A gripping portrait of the western Himalayan land sometimes known as Little Tibet,”Ancient Futures opens with author Helena Norberg-Hodge’s first visit in 1975 to idyllic, preindustrial Ladakh. She then tracks the profound changes that occurred as the region was opened to foreign tourists and Western goods and technologies, and offers a firsthand account of how relentless pressure for economic growth precipitated generational and religious conflict, unemployment, inflation, and environmental damage, threatening to unravel Ladakh’s traditional way of life.
Energized by the fate of a people who had captured her heart, Norberg-Hodge helped establish the Ladakh Project (later renamed the International Society for Ecology and Culture) to seek sustainable solutions that preserve cultural integrity and environmental health while addressing the hunger for modernization. Since then, other Ladakh-based projects have proliferated, supporting renewable energy systems, local agricultural methods, and the spiritual foundations of Ladakhi culture.

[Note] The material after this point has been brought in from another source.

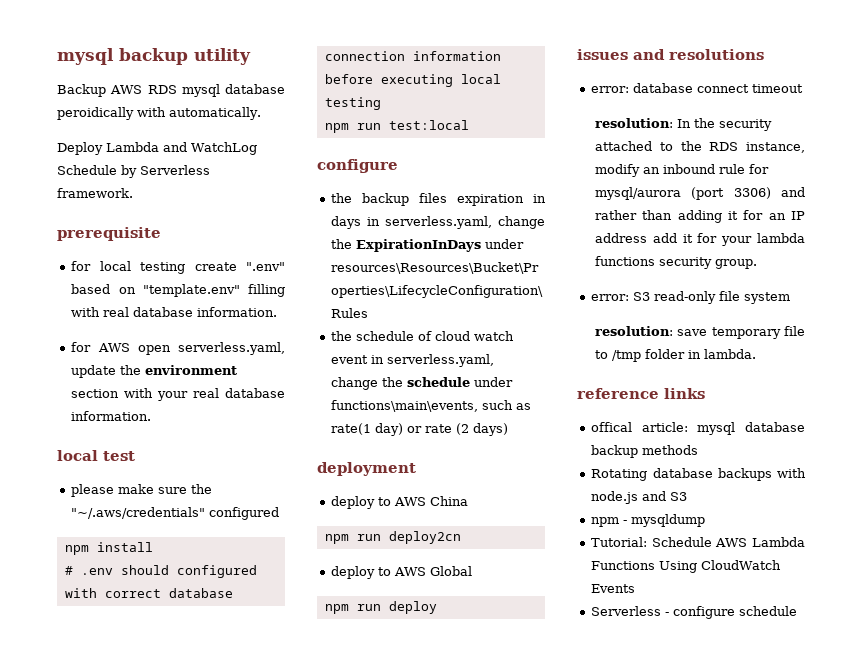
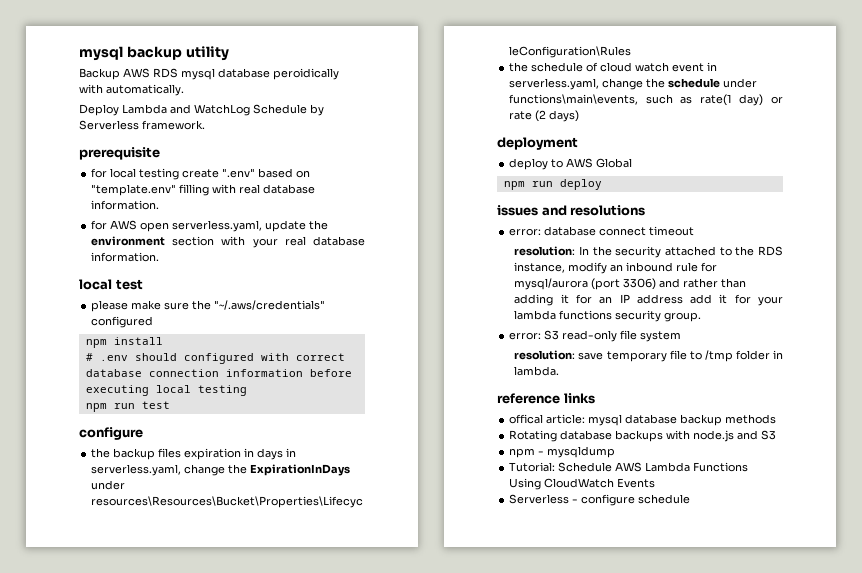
- npm run test:local
+ npm run test
- deploy to AWS China
- npm run deploy2cn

The author’s new afterword brings readers up-to-date on the work of these projects and on her own career over several decades as she traveled widely, observing similar impacts on other cultures. She challenges us to rethink our concepts of development” and progress,” stressing above all the need to carry ancient wisdom into our future.
A linguist by training, Helena Norberg-Hodge was the first Westerner in modern times to master the Ladakhi language. For the last seventeen years, she has spent half of every year in Ladakhi, working with the Ladakhi people to protect their culture and environment from the effects of rapid modernization. For this work, Ms. Norberg-Hodge was awarded the 1986 Right Livelihood Award, also known as the Alternative Nobel Prize. She is currently Director of the Ladakhi Project, which she founded in 1978, and its parent organization, the International Society for Ecology. and Culture.